In 2017 another upswing in transfers, there were 904 in total. The biggest ones being Dedric Lawson, Zylan Cheatham, Kavell Bigby-Williams, Dejon Jarreau, Malik Fitts, Damien Jefferson, Marial Shayok, Rayjon Tucker, and Justin Bibbins. Far fewer transfers of note, but still have Dedric Lawson, who outstanding at Kansas. Zylan Cheatham, who had the 2nd triple-double in Arizona State history played a significant role and a lot of the team ran through him. Shayok left the Cyclones while having a pretty solid role, then became the star of Iowa State while Virginia won it all, which was a win for both teams, right? Malik Fitts was on a team that made the NCAA Tournament and would’ve been on another tournament team had their been one this season. Still, a good amount of transfers played large roles for their new team.
Now that we’ve seen how big of roles transfers can play, why is it in the players’ best interest they play right away. Well, why should players be penalized? If a coach leaves or gets fired, why should they feel they should have to remain on the same team for a different coach when they could go experience a new team and coach. When a coach recruits an athlete, you often give promises and things of that sort there is nothing wrong with that it’s part of the job. If that’s what the coach does to get the recruit, don’t blame the kid when he leaves later. Even when a coach stays, some think “Stay and earn your role” that’s an archaic approach to take.

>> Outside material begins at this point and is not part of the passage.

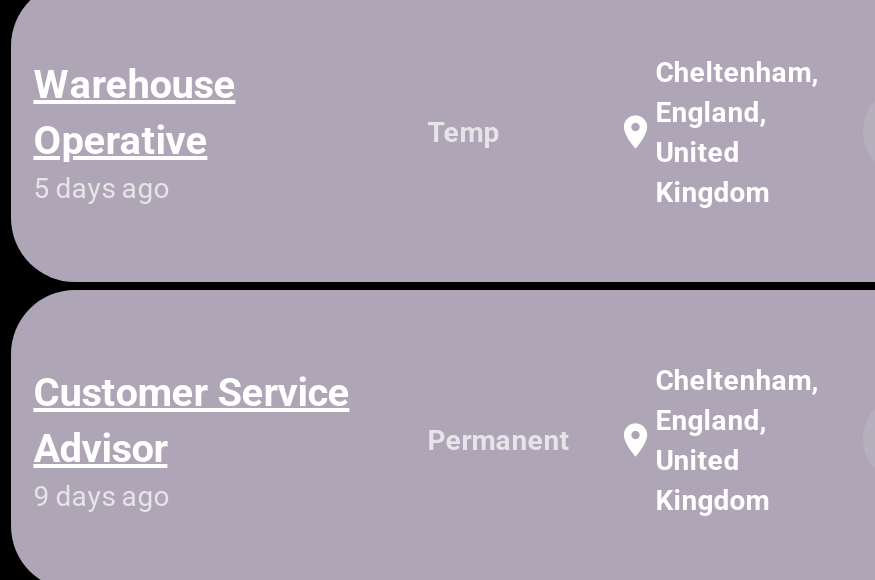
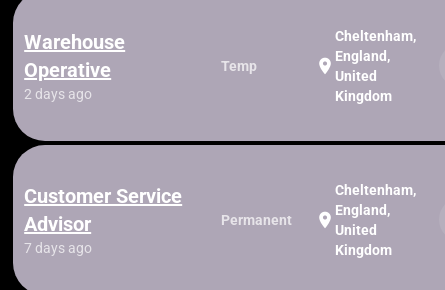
- 5 days ago
+ 2 days ago

- 9 days ago
+ 7 days ago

If a Player thought he would have a bigger role, two seasons in feels like he could make a better future for himself with another team at a lower level. Isn’t all of this about creating a better future for young student-athletes? What does sitting out do help the player? For some, maybe refining their skills but, that’s for a small portion of guys. Most want to show what they can do right away, so why not let them? If someone wants to sit-out, let them if not then let them play. Also, for the player, the ultimate goal is to be a Professional Player, sitting-out slows that clock down if they are not seen playing in live game action for a whole season that won’t help them go pro any faster.
Even some positives on the coaching side, there shouldn’t be so much uncertainty sitting waiting for a waiver. Tom Izzo practiced as if Joey Hauser was able to play this past season but he was denied just before the season started. That makes the continuity between the team a problem at times.

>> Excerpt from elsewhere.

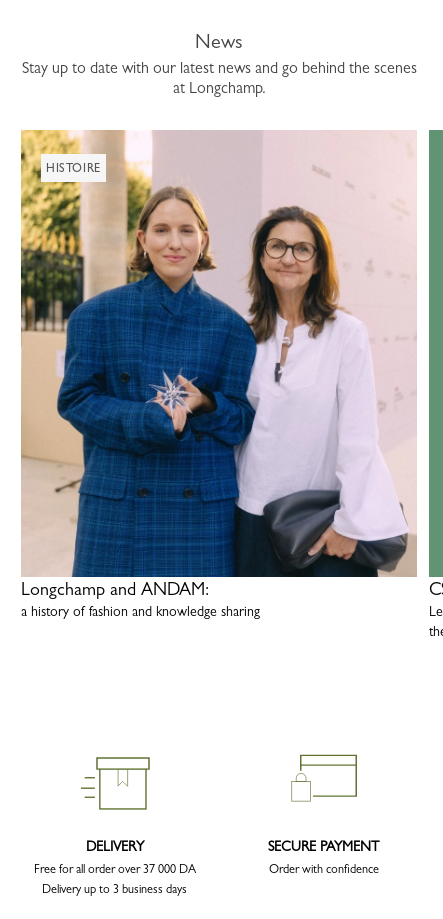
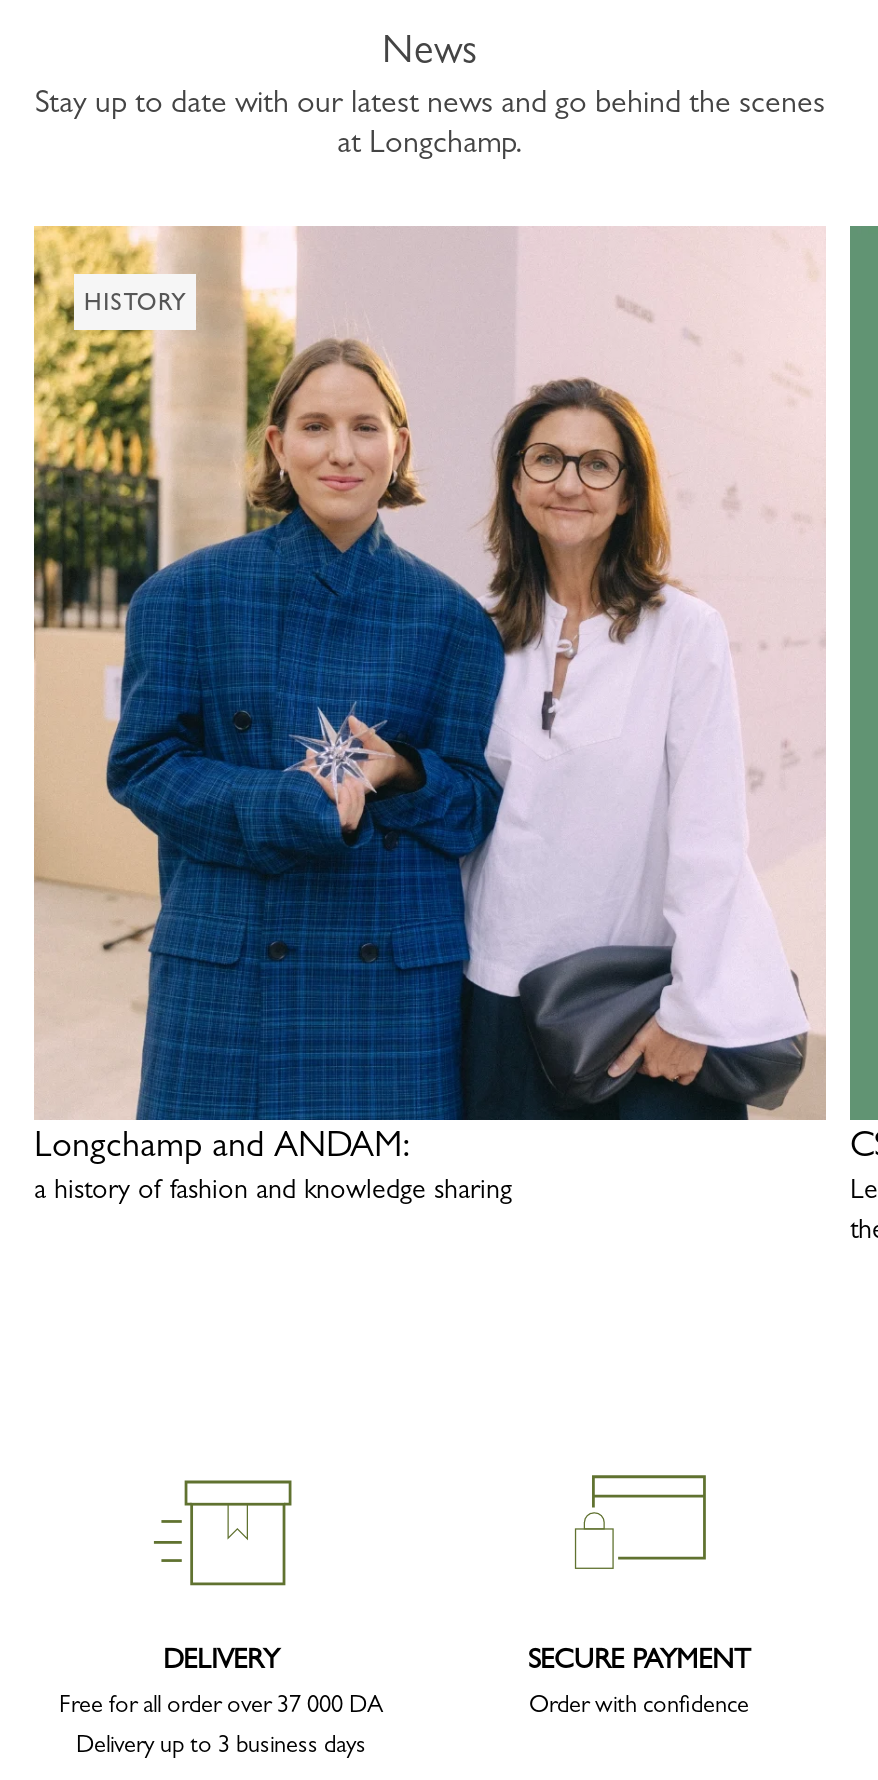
- HISTOIRE
+ HISTORY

And how are we deciding who gets such “Waivers” for a football example Justin Fields was a 5-Star recruit who was expected to be a backup to Jake Fromm and decided to transfer. He got a waiver to play at Ohio State last season. Luke Ford was born 190 miles from Champaign, Illinois so that is more than the 100 mile-radius role which is considered the max distance to get a waiver for going close to home. Ford went from Georgia to Illinois, cited his grandparents having deteriorating health and wanting his family to see him play in person. Why in the world did Fields get a waiver for, but Ford doesn’t? That’s flat out absurd. Make it that we don’t have a situation like this ever again. It’s a bad look and begs the question if you’re a star, is that what gets you a waiver?